Peran Arsitektur Terhadap Perkotaan dan Pedesaan
Dalam praktik, berarti
arsitek harus melayani semua segmen masyarakatnya yang beragam, dan
kebutuhan-kebutuhan bersama masyarakatnya yang kolektif, yaitu (sistem) prasarana
dan saran khalayaknya. Hanya sayangnya keadaan seringkali tidak mendukung.
Misalnya ada bagian masyarakat yang tidak mungkin mmbiayai arsitek secara
langsung. Selain itu, sistem produksi pengetahuan di kota-kota kita masih
tersumbat dan lebih banyak impornya.
Dinamika pengetahuan perkotaan di kota-kota Indonesia
menghadapi dua tantangan. Pertama seringkali tidak ada bahan, tidak ada riset
yang memadai. Kalaupun ada, seringkali tidak dinamis karena tidak tampil ke
wacana khalayak, antara lain karena kurangnya ruang khalayak untuk
membincangkan hal-hal demikian. Kedua—mungkin juga antara lain karena yang
pertama di atas—wacana perkotaan Indonesia sangat didominasi oleh realitas dan
imajinasi tentang Jakarta.
Partisipasi warga, termasuk arsitek dan para sumber
daya intelektual dan kreatif lainnya, dalam proses perkotaan, tidak akan
optimal tanpa produksi dan dinamisasi pengetahuan yang terus menerus. Dosen,
peneliti dan mahasiswa, dapat melakukan produksi dan dinamisasi pengetahuan
tentang masyarakat dan kotanya ini sambil belajar dan berpraktik.
Praktik
bukanlah bagian terpisah dari proses produksi pengetahuan. Melalui praktik,
pengetahuan mengalami proses penubuhan,
sehingga menjadi know-how, dan akan mendapatkan umpan-balik untuk
saling menyempurnakan. Pada tingkat arsitektur, praktik sehari-hari
masyarakat kita bukan saja mengandung makna simbol-simbol yang abstrak, tetapi
juga kearifan teknis yang menyangkut bahan, iklim, dan kegunaan. Kita perlu
meng-alih-bentukkan (transformasi) kearifan ini ke masa kini, ke kota sekarang.

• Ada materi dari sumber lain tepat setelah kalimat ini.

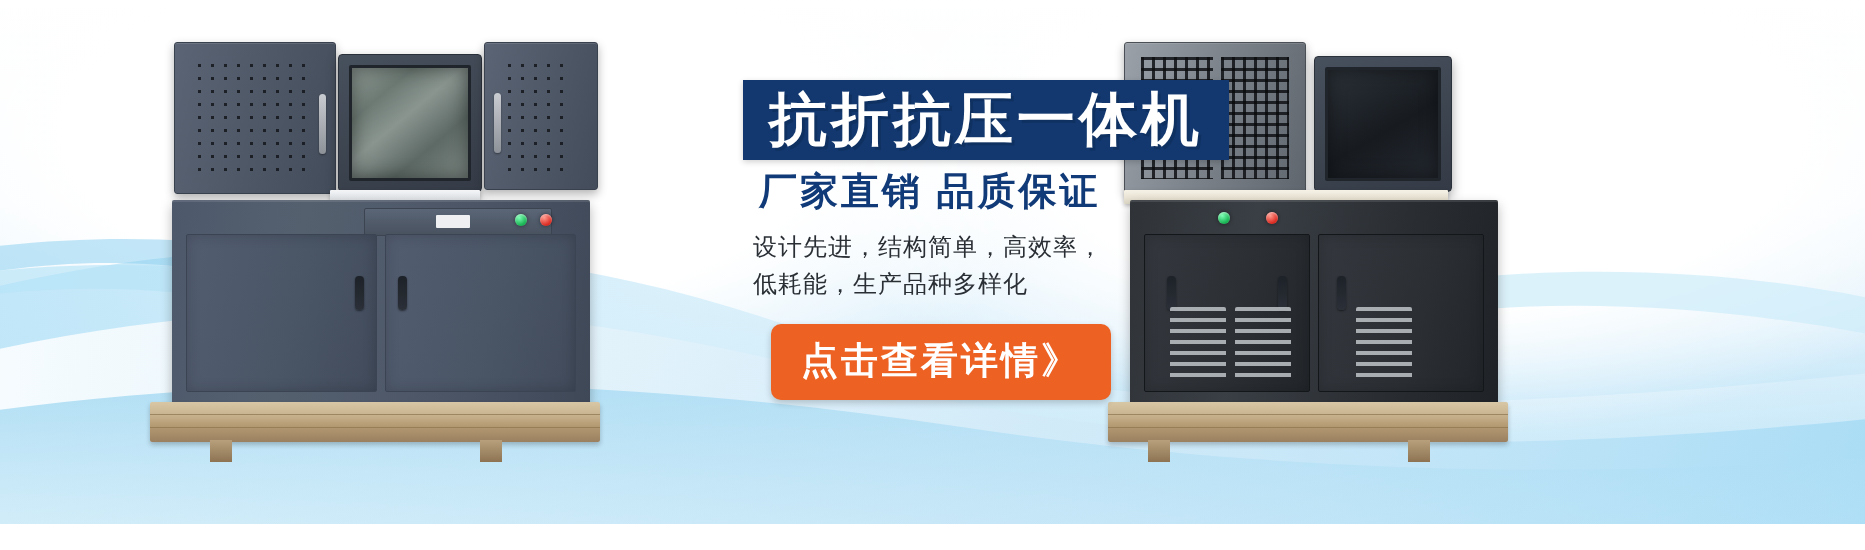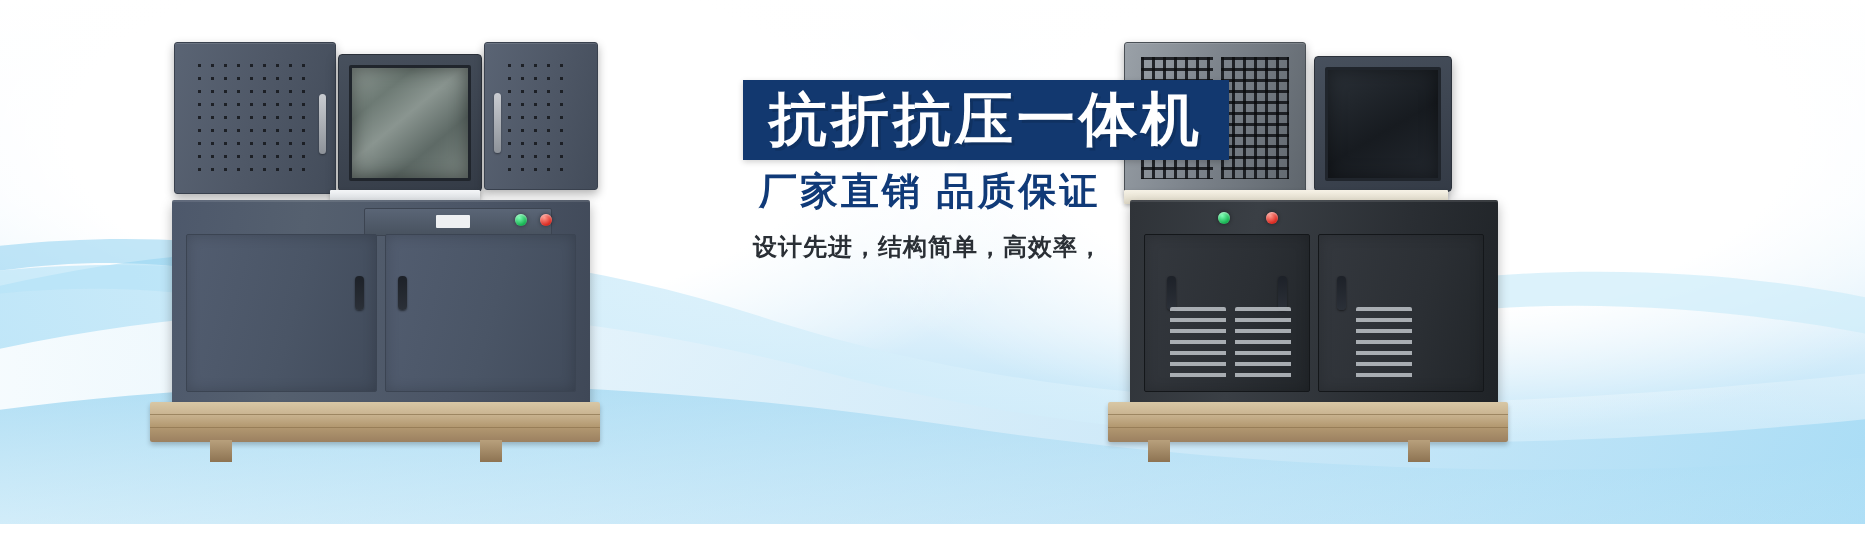"设计先进，结构简单，高效率，" .desc { font-weight: bold -> none }
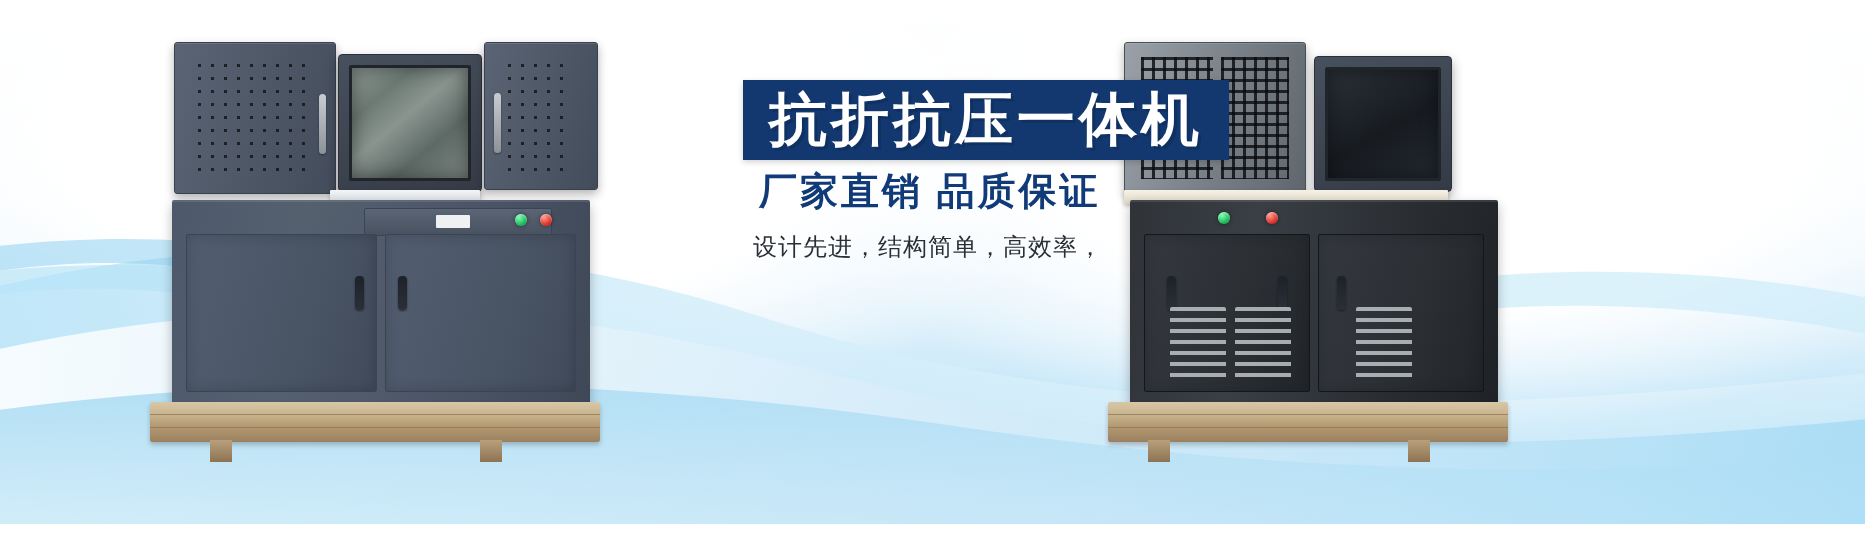"低耗能，生产品种多样化" div { html: none -> <div>低耗能，生产品种多样化</div> }
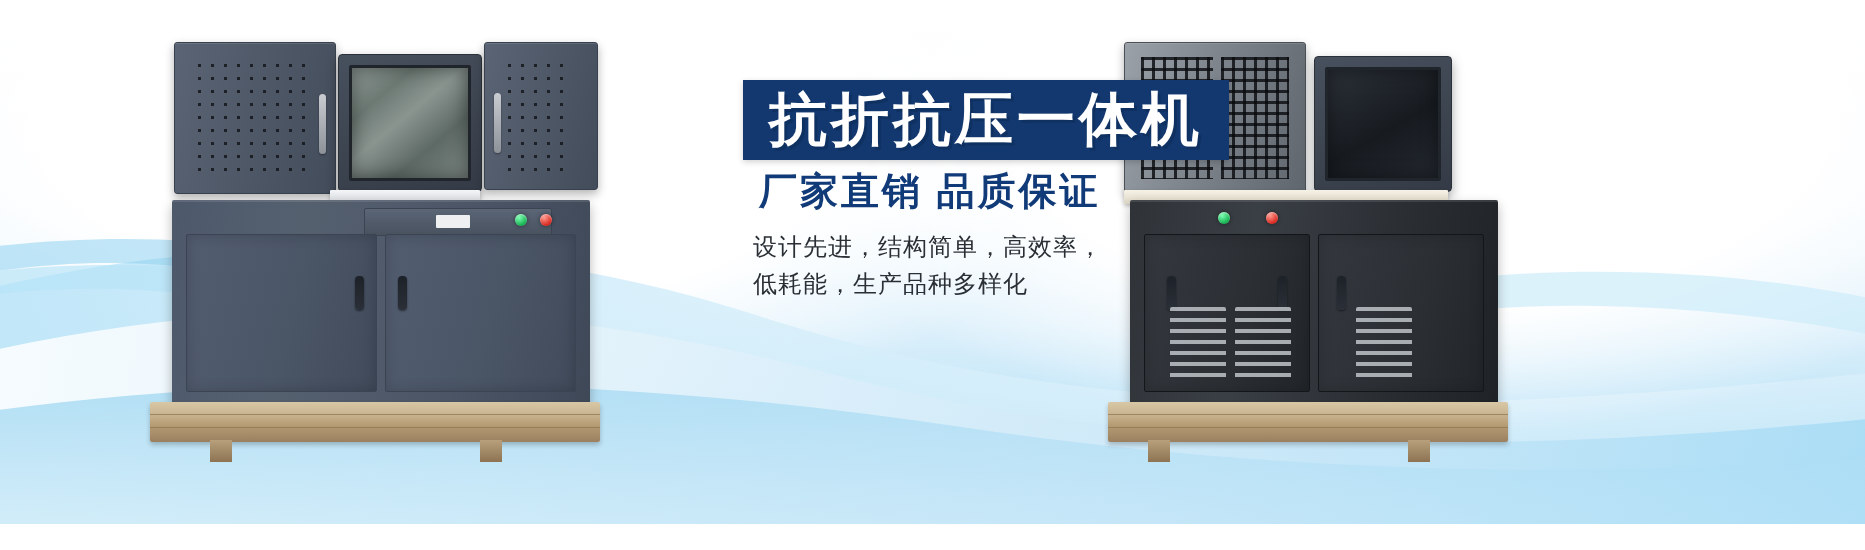"点击查看详情》" button.cta { html: none -> <button>点击查看详情》</button> }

Selain melibatkan arsitek (lulusan perguruan tinggi,
anggota IAI) langsung ke dalam peningkatan hunian/kampung masyarakat, adalah
membentuk “arsitek” dari dalam komunitas kampung, dengan cara memberikan kursus
tiga bulan kepada warga kampung, misalnya kepada tukang-tukang yang sudah punya
pengalaman, tentang prinsip-prinsip dan praktik-praktik dasar perancangan.
Hal ini mungkin lebih realistis untuk membantu
melayani puluhan juta rakyat kita yang memerlukan jasa perancangan bangunan dan
penataan kampung, tetapi tidak mampu membayar arsitek lulusan universitas (dan
anggota IAI). Perlu juga dipertimbangkan kenyataan bahwa selama ini sulit
sekali mengajak arsitek untuk lebih banyak (dan lama) melayani masyarakat
miskin perkotaan. Selain karena imbalan jasa nya rendah sekali, atau bahkan
sukar diadakan, hal tersebut juga disebabkan oleh pendidikan formal yang telah
menghasilkan arsitek dengan pengetahuan dan keterampilan teknis yang jauh
melebihi apa yang sebenarnya diperlukan untuk sekedar merancang rumah sederhana
dan menata kampung.
Kesimpulannya:
Masyarakat
perkampungan kota itu mencapai mungkin hingga 70-80 % dari penduduk kota-kota
kita. Ini jumlah yang sangat menantang dan menggiurkan untuk menjadi ladang
pengabdian maupun pekerjaan professional. dominannya
kota sebagai tempat dan wujud arsitektur, dan sebagai tujuan arsitektur
mengabdi, sudah sekarang dan lebih-lebih di masa mendatang. Membangun kota
adalah kegiatan manusia yang paling banyak menguras energi dan sumber daya
alam, yang untuk masa depan sangat menjadi masalah dan karena itu memerlukan
inovasi yang banyak dan menerobos sekali. Kota, lebih daripada sekedar konteks untuk perancangan
arsitektur, adalah dasar eksistensial arsitektur. Arsitektur tidak pernah milik
pribadi semata-mata. Ia selalu milik bersama, setidaknya secara visual,
digunakan bersama-sama, setidaknya pada bagian luar dan/atau secara simbolik Karena
itu, mempererat kembali hubungan antara arsitektur dan kota adalah strategi
pertama untuk membuat arsitektur bermakna bagi kemanusiaan.